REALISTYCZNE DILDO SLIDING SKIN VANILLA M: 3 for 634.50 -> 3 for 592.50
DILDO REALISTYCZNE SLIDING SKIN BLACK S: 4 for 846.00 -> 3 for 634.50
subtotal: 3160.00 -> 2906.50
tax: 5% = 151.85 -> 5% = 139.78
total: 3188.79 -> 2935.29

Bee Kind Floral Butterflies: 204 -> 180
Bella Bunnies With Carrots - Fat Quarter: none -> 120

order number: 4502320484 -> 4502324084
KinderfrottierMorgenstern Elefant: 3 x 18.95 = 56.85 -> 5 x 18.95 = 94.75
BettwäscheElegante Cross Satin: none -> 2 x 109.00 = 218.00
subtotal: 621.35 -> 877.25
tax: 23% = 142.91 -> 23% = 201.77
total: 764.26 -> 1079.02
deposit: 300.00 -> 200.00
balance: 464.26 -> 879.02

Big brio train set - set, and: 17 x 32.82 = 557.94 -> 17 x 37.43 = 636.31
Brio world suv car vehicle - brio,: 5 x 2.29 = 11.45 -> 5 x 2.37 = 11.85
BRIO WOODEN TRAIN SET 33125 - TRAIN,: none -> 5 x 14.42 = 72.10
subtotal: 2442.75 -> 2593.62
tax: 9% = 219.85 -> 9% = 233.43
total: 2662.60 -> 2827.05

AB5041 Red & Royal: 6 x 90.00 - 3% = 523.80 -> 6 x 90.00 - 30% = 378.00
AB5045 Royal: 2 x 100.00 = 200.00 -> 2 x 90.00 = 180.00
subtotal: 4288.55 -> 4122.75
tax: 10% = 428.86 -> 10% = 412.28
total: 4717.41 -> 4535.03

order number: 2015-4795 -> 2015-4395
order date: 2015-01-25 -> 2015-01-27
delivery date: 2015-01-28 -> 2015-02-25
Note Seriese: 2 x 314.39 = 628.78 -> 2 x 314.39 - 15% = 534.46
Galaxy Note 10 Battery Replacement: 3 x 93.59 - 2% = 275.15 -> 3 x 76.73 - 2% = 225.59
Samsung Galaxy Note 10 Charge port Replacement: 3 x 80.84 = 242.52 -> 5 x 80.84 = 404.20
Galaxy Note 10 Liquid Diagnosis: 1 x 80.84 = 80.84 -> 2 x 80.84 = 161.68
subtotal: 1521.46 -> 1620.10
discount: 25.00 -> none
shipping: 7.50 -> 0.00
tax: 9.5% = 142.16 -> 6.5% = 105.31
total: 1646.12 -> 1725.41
──────────────────────────────
• _Problem statement_
Copy the full listing exactly.

• _Solution_
REALISTYCZNE DILDO SLIDING SKIN VANILLA M: 3 for 634.50 -> 3 for 592.50
DILDO REALISTYCZNE SLIDING SKIN BLACK S: 4 for 846.00 -> 3 for 634.50
subtotal: 3160.00 -> 2906.50
tax: 5% = 151.85 -> 5% = 139.78
total: 3188.79 -> 2935.29

Bee Kind Floral Butterflies: 204 -> 180
Bella Bunnies With Carrots - Fat Quarter: none -> 120

order number: 4502320484 -> 4502324084
KinderfrottierMorgenstern Elefant: 3 x 18.95 = 56.85 -> 5 x 18.95 = 94.75
BettwäscheElegante Cross Satin: none -> 2 x 109.00 = 218.00
subtotal: 621.35 -> 877.25
tax: 23% = 142.91 -> 23% = 201.77
total: 764.26 -> 1079.02
deposit: 300.00 -> 200.00
balance: 464.26 -> 879.02

Big brio train set - set, and: 17 x 32.82 = 557.94 -> 17 x 37.43 = 636.31
Brio world suv car vehicle - brio,: 5 x 2.29 = 11.45 -> 5 x 2.37 = 11.85
BRIO WOODEN TRAIN SET 33125 - TRAIN,: none -> 5 x 14.42 = 72.10
subtotal: 2442.75 -> 2593.62
tax: 9% = 219.85 -> 9% = 233.43
total: 2662.60 -> 2827.05

AB5041 Red & Royal: 6 x 90.00 - 3% = 523.80 -> 6 x 90.00 - 30% = 378.00
AB5045 Royal: 2 x 100.00 = 200.00 -> 2 x 90.00 = 180.00
subtotal: 4288.55 -> 4122.75
tax: 10% = 428.86 -> 10% = 412.28
total: 4717.41 -> 4535.03

order number: 2015-4795 -> 2015-4395
order date: 2015-01-25 -> 2015-01-27
delivery date: 2015-01-28 -> 2015-02-25
Note Seriese: 2 x 314.39 = 628.78 -> 2 x 314.39 - 15% = 534.46
Galaxy Note 10 Battery Replacement: 3 x 93.59 - 2% = 275.15 -> 3 x 76.73 - 2% = 225.59
Samsung Galaxy Note 10 Charge port Replacement: 3 x 80.84 = 242.52 -> 5 x 80.84 = 404.20
Galaxy Note 10 Liquid Diagnosis: 1 x 80.84 = 80.84 -> 2 x 80.84 = 161.68
subtotal: 1521.46 -> 1620.10
discount: 25.00 -> none
shipping: 7.50 -> 0.00
tax: 9.5% = 142.16 -> 6.5% = 105.31
total: 1646.12 -> 1725.41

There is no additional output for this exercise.